Fastest way to compute distance squared

2020-08-10 08:00发布

问题:

My code relies heavily on computing distances between two points in 3D space. To avoid the expensive square root I use the squared distance throughout. But still it takes up a major fraction of the computing time and I would like to replace my simple function with something even faster. I now have:

double distance_squared(double *a, double *b)
{
  double dx = a[0] - b[0];
  double dy = a[1] - b[1];
  double dz = a[2] - b[2];

  return dx*dx + dy*dy + dz*dz;
}

I also tried using a macro to avoid the function call but it doesn't help much.

#define DISTANCE_SQUARED(a, b) ((a)[0]-(b)[0])*((a)[0]-(b)[0]) + ((a)[1]-(b)[1])*((a)[1]-(b)[1]) + ((a)[2]-(b)[2])*((a)[2]-(b)[2])

I thought about using SIMD instructions but could not find a good example or complete list of instructions (ideally some multiply+add on two vectors).

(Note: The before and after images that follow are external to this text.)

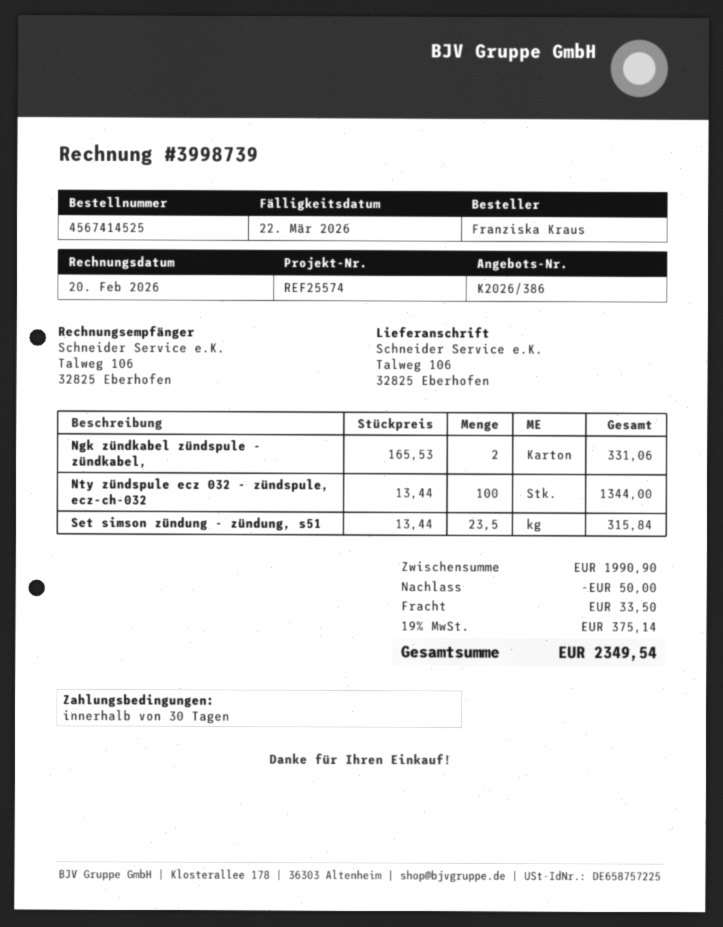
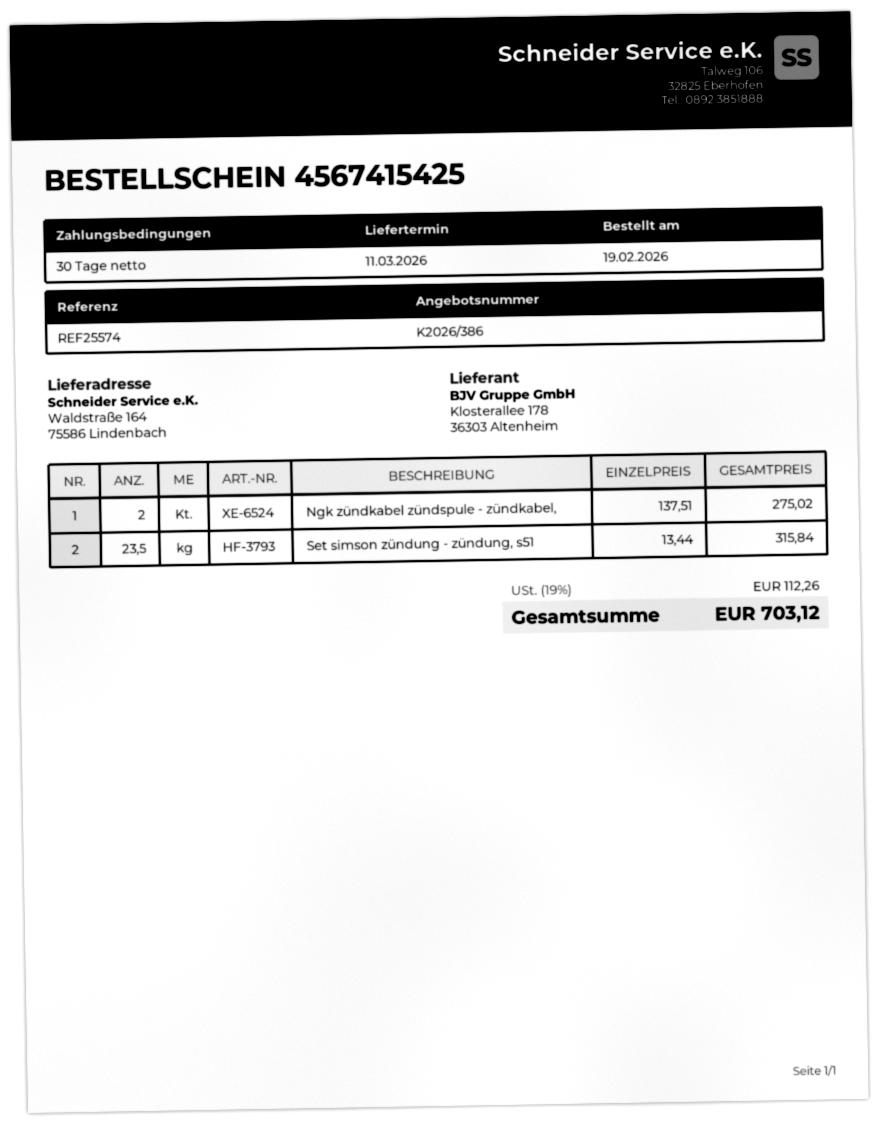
order number: 4567414525 -> 4567415425
ship to: Talweg 106, 32825 Eberhofen -> Waldstraße 164, 75586 Lindenbach
Ngk zündkabel zündspule - zündkabel,: 2 x 165.53 = 331.06 -> 2 x 137.51 = 275.02
Nty zündspule ecz 032 - zündspule, ecz-ch-032: 100 x 13.44 = 1344.00 -> none
discount: 50.00 -> none
shipping: 33.50 -> none
tax: 19% = 375.14 -> 19% = 112.26
total: 2349.54 -> 703.12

GPU's are not an option since only one set of points is known at each function call.

What would be the fastest way to compute the distance squared?

回答1:

A good compiler will optimize that about as well as you will ever manage. A good compiler will use SIMD instructions if it deems that they are going to be beneficial. Make sure that you turn on all such possible optimizations for your compiler. Unfortunately, vectors of dimension 3 don't tend to sit well with SIMD units.

I suspect that you will simply have to accept that the code produced by the compiler is probably pretty close to optimal and that no significant gains can be made.



回答2:

The first obvious thing would be to use the restrict keyword.

As it is now, a and b are aliasable (and thus, from the compiler's point of view which assumes the worst possible case are aliased). No compiler will auto-vectorize this, as it is wrong to do so.

Worse, not only can the compiler not vectorize such a loop, in case you also store (luckily not in your example), it also must re-load values each time. Always be clear about aliasing, as it greatly impacts the compiler.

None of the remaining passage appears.